A Ordem Econômica na Constituição de 1988

 

            José Afonso da Silva ao analisar a Ordem Econômica prevista no Texto Constitucional, afirma que o estudo é sobre “os princípios da atividade econômica”, sendo eles “no sentido de fundamentos da ordem econômica”, abrangendo mais que o sentido de “normas-síntese informadoras do sistema”.

            Ele destaca o caráter aberto de grande parte dos temas tratados no Título , do Texto Constitucional. Não se trata de normas que definem o alcance material dos direitos econômicos, mas funcionam como princípios que nortearão o Estado brasileiro na busca pela justiça social, e a efetivação ou substantivação dos direitos e garantias fundamentais.

            O artigo 170 da Constituição da República, no seu caput, retrata os valores ou os aspectos principiológicos presentes na “Ordem Econômica”, assim elencados:

 

A ordem econômica, fundada na valorização do trabalho humano e na livre iniciativa, tem por fim assegurar a todos existência digna, conforme os ditames da justiça social (BRASIL, 2012, p. 38).

 

            Ainda nos seus nove incisos, estarão elencados os princípios que nortearão o aspecto jurídico econômico, comprovando que as normas constitucionais representam diretrizes que servem como fundamentos para a economia brasileira, norteando as políticas econômicas, públicas e toda a Economia de nosso país como um todo.

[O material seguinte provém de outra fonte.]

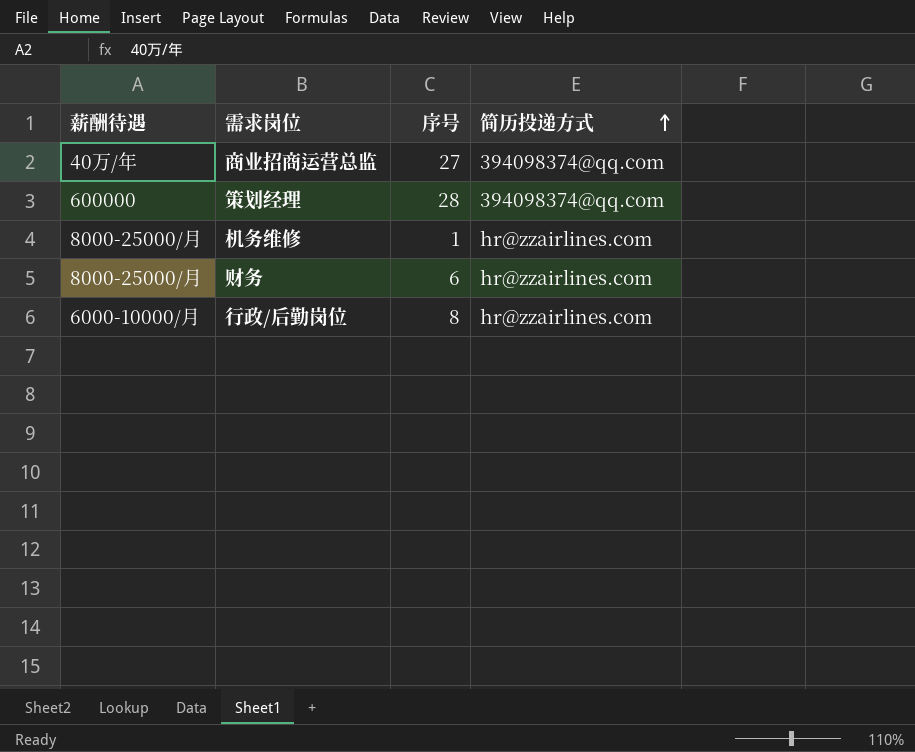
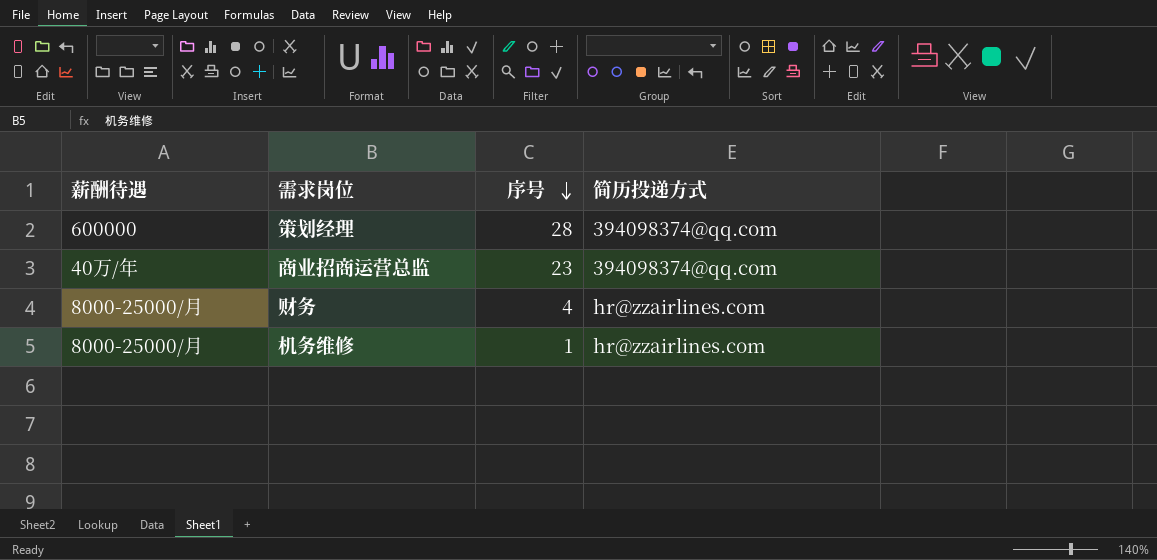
row order: 简历投递方式 ascending -> 序号 descending
row 行政/后勤岗位: 6000-10000/月 | 8 | hr@zzairlines.com -> none
商业招商运营总监 | 序号: 27 -> 23
财务 | 序号: 6 -> 4

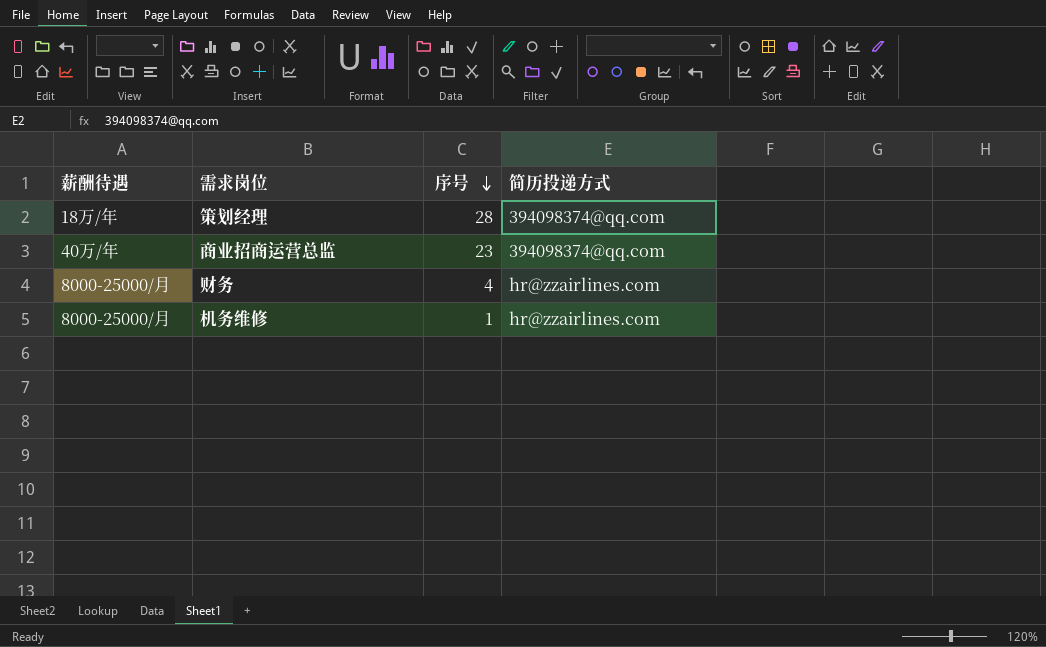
策划经理 | 薪酬待遇: 600000 -> 18万/年

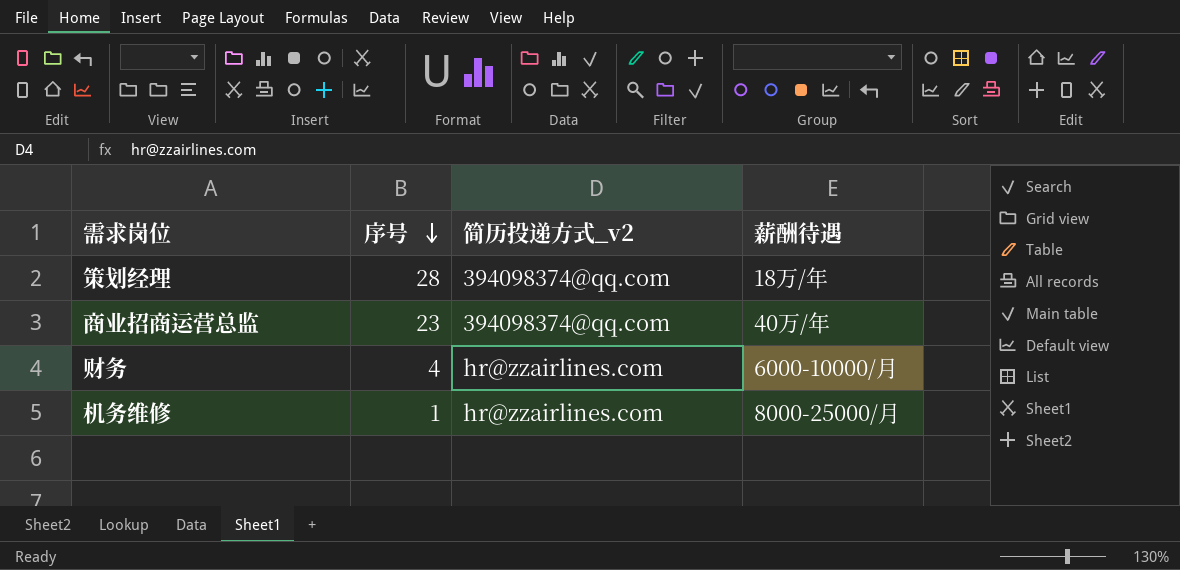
column name: 简历投递方式 -> 简历投递方式_v2
column 薪酬待遇 | position: 1 -> 4
财务 | 薪酬待遇: 8000-25000/月 -> 6000-10000/月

            Portanto, há uma preocupação estatal em preservar os valores do trabalho e da livre iniciativa com o intento de não ser um obstáculo ao desenvolvimento econômico, e ao mesmo tempo, permitir que a atuação dos diversos agentes econômicos seja pautada por princípios mínimos de exploração, organização e fomento da economia como forma de promoção da justiça social.

 

CONCLUSÃO

 

            A constitucionalização dos direitos econômicos constitui importante avanço na garantia formal de seus princípios, propiciando que o Estado brasileiro tenha como fundo político a preservação e a promoção de uma economia que garanta o mínimo de controle e regulamentação do mercado. A “Ordem Econômica” não constitui um dever-ser fechado, ou seja, a presença no Texto Constitucional de diversos temas atrelados a economia, funcionam como bases e princípios que definirão as políticas públicas, a atuação da iniciativa privada, e como o constituinte deverá elaborar todo o aparato infraconstitucional que regulará os direitos econômicos.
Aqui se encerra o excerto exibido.